## Action item
Without changing a word, return the listing below, minus its images.

## Data for analysis
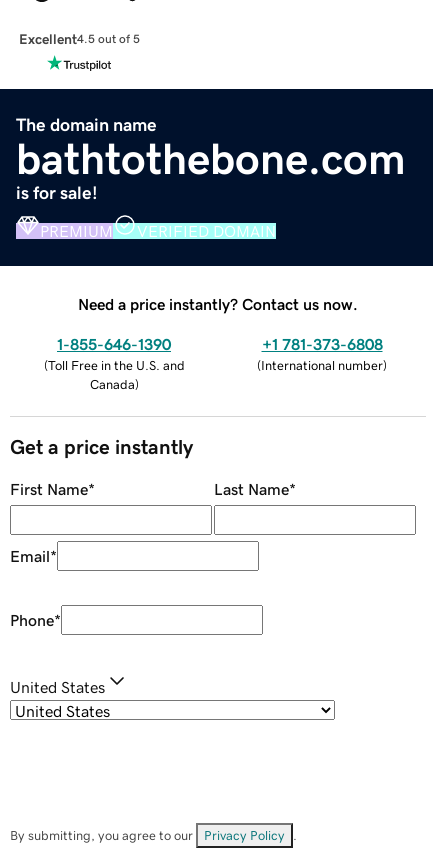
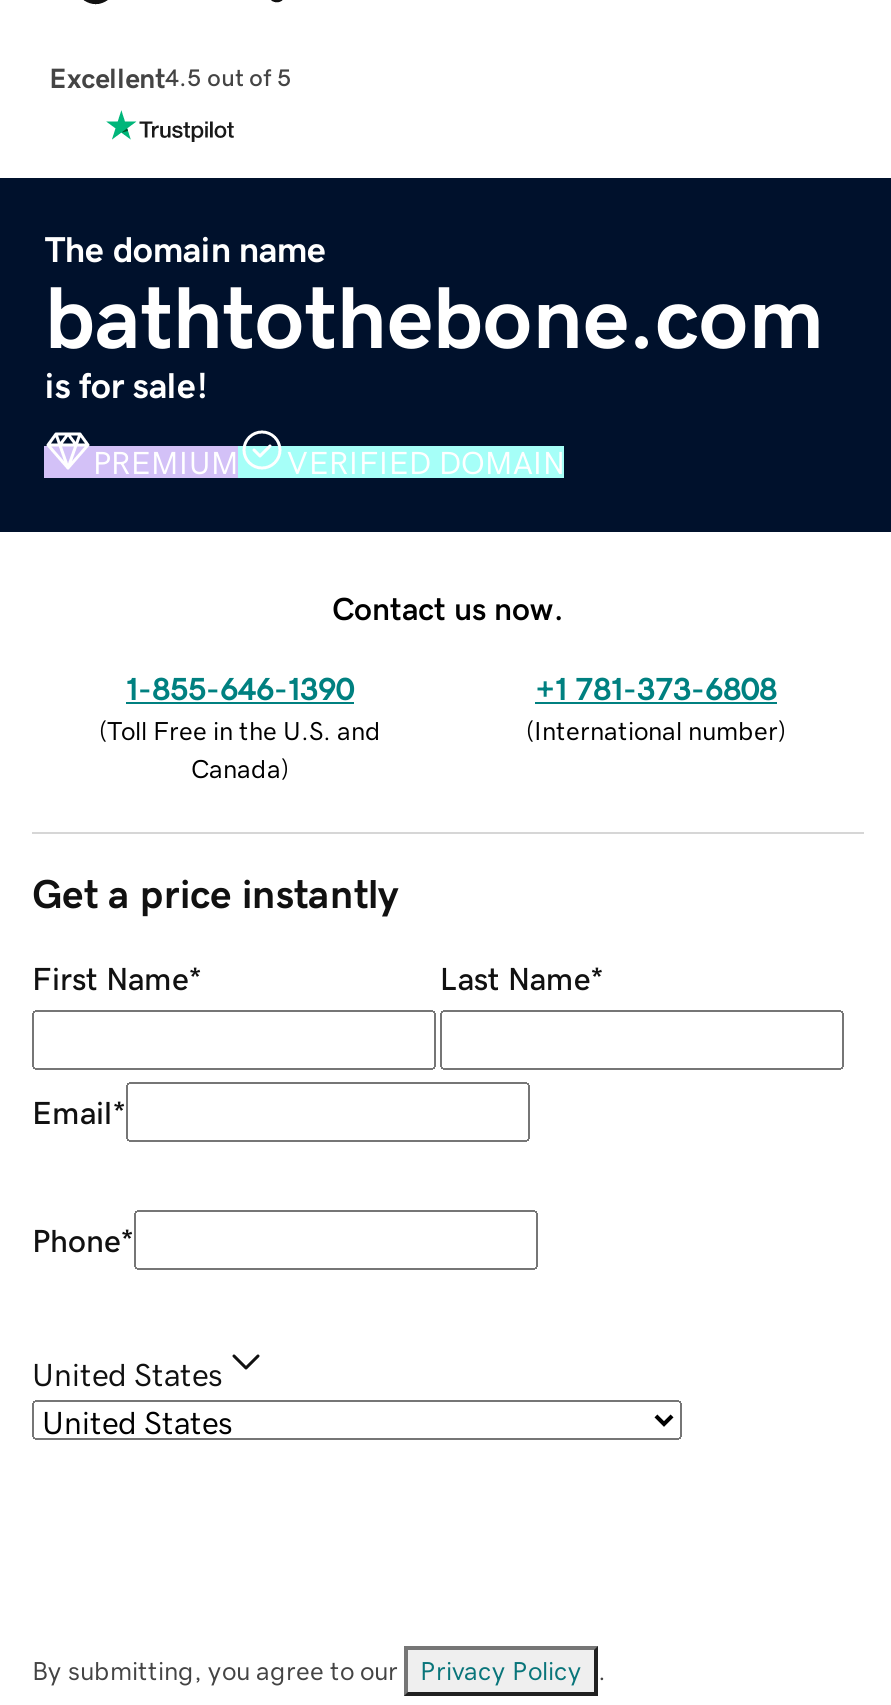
- Need a price instantly? Contact us now.
+ Contact us now.
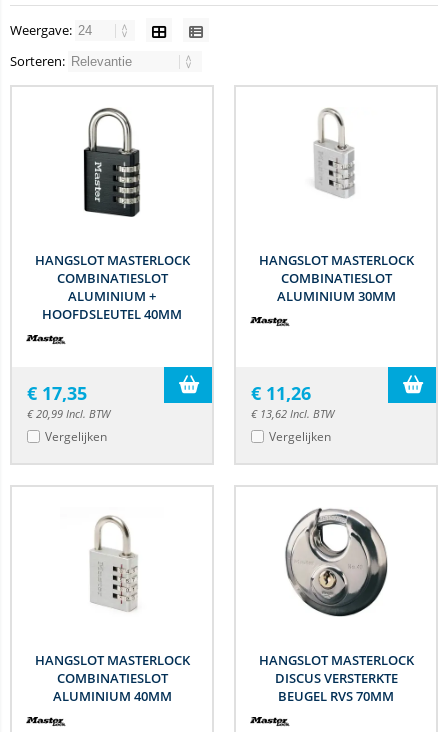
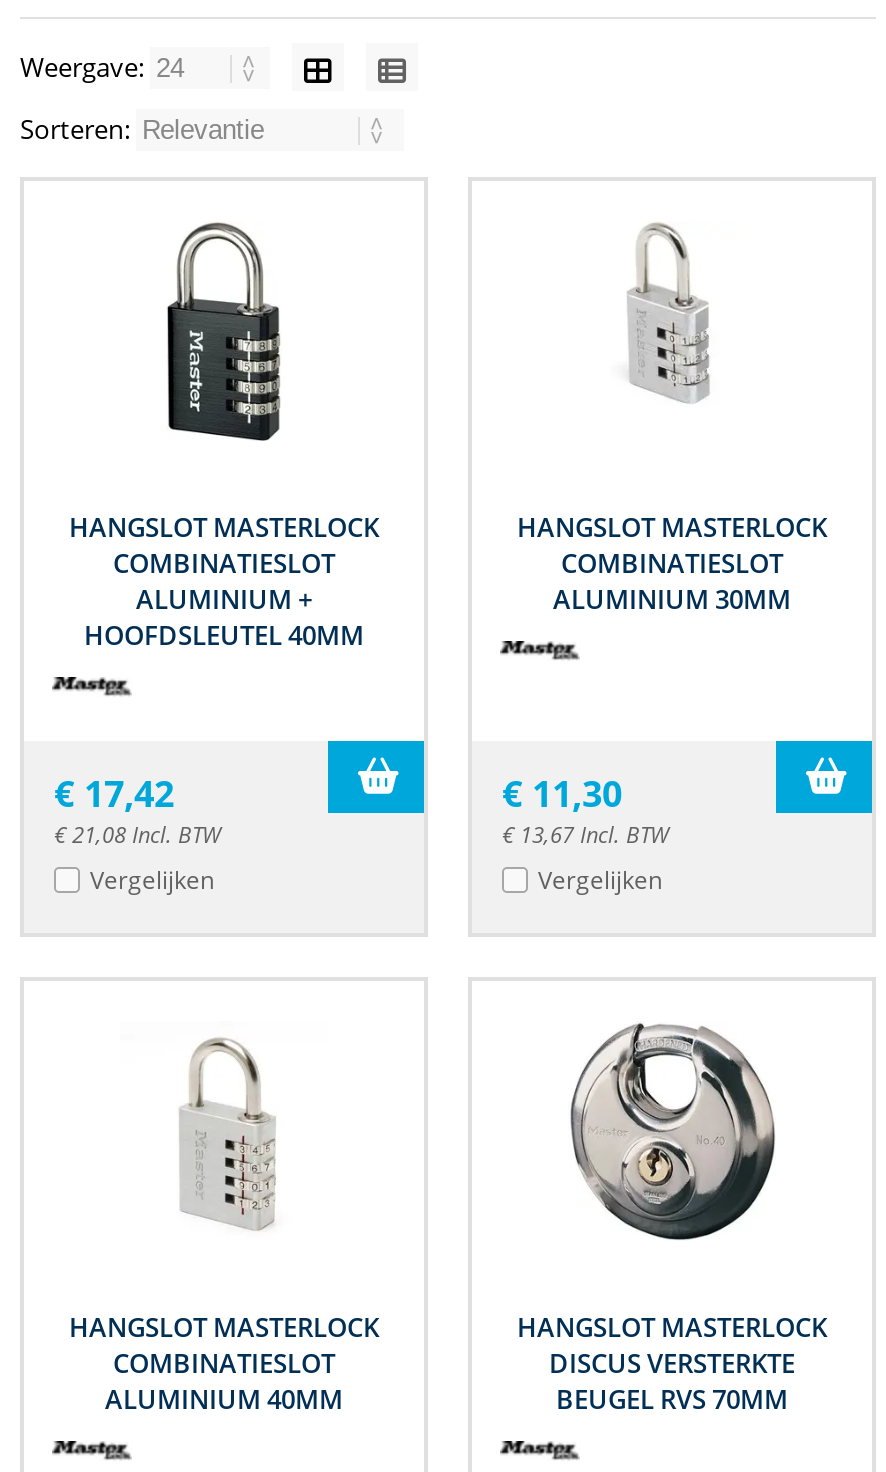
- €17,35
+ €17,42

- €11,26
+ €11,30

- €20,99 Incl. BTW
+ €21,08 Incl. BTW

- €13,62 Incl. BTW
+ €13,67 Incl. BTW
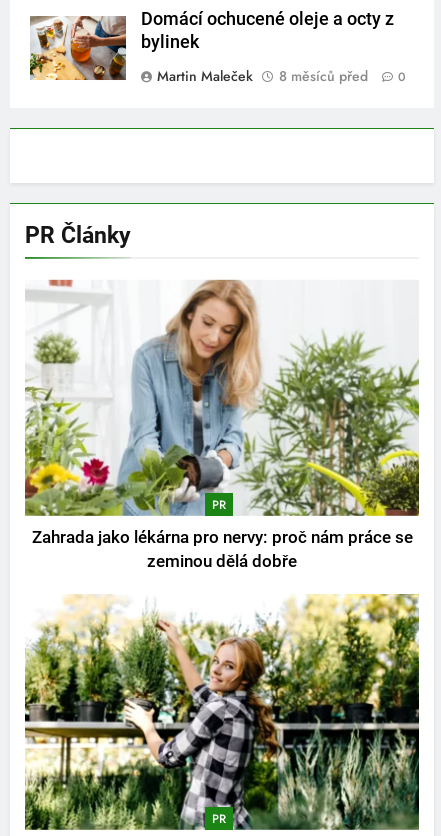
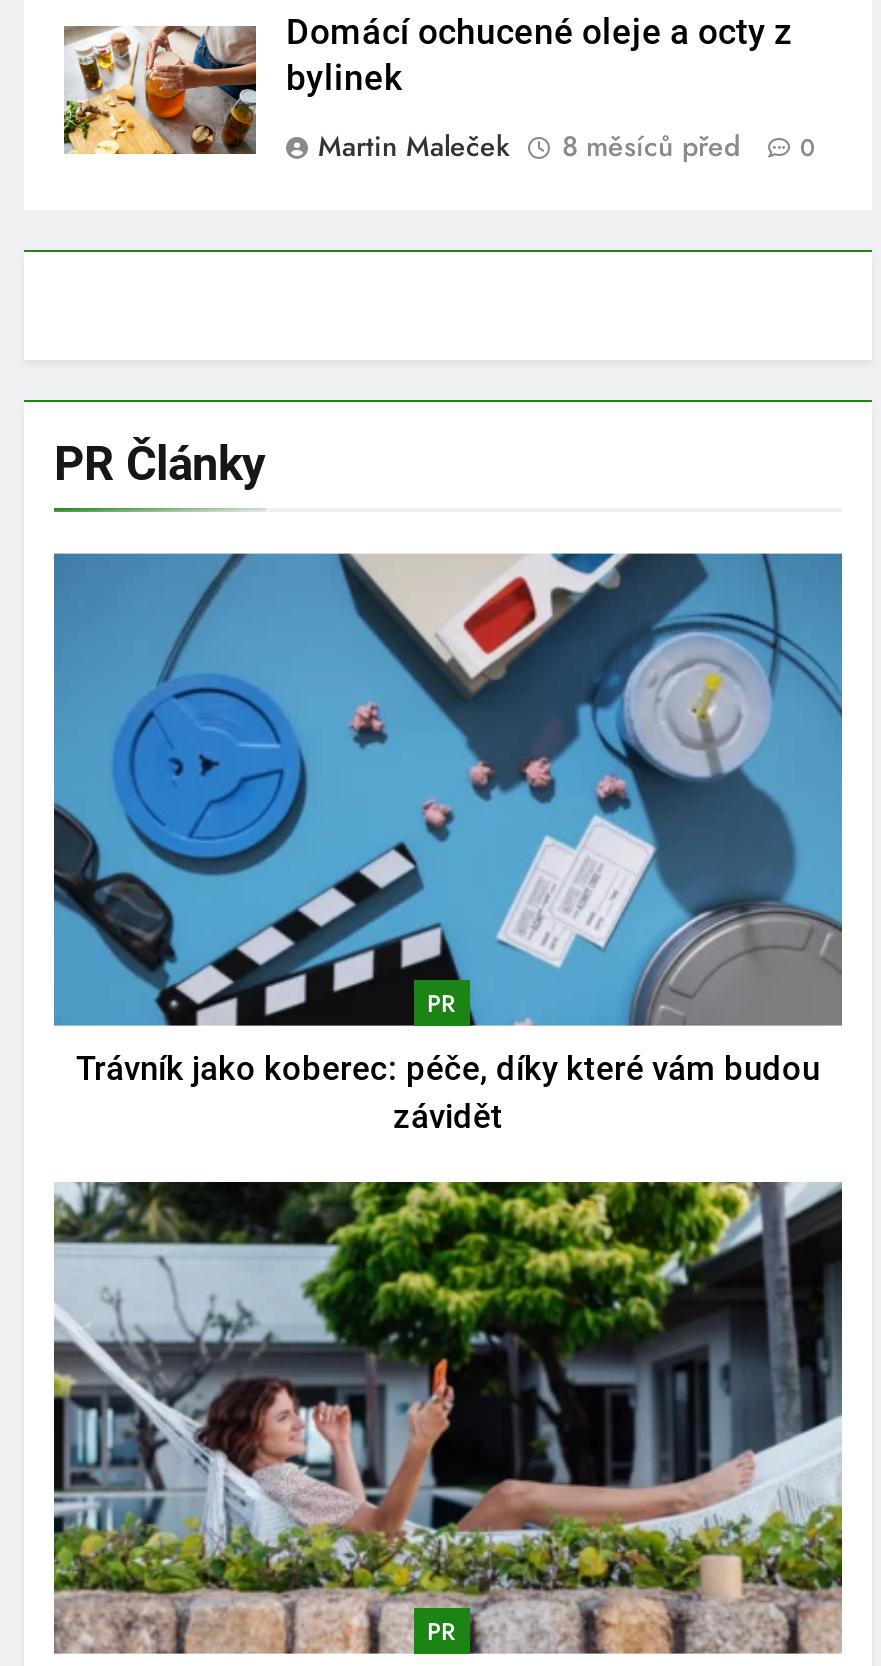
- [image]
- Zahrada jako lékárna pro nervy: proč nám práce se
- zeminou dělá dobře
+ [image]
+ Trávník jako koberec: péče, díky které vám budou
+ závidět

- [image]
+ [image]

## Task answer
- Need a price instantly? Contact us now.
+ Contact us now.
- €17,35
+ €17,42

- €11,26
+ €11,30

- €20,99 Incl. BTW
+ €21,08 Incl. BTW

- €13,62 Incl. BTW
+ €13,67 Incl. BTW
- [image]
- Zahrada jako lékárna pro nervy: proč nám práce se
- zeminou dělá dobře
+ [image]
+ Trávník jako koberec: péče, díky které vám budou
+ závidět

- [image]
+ [image]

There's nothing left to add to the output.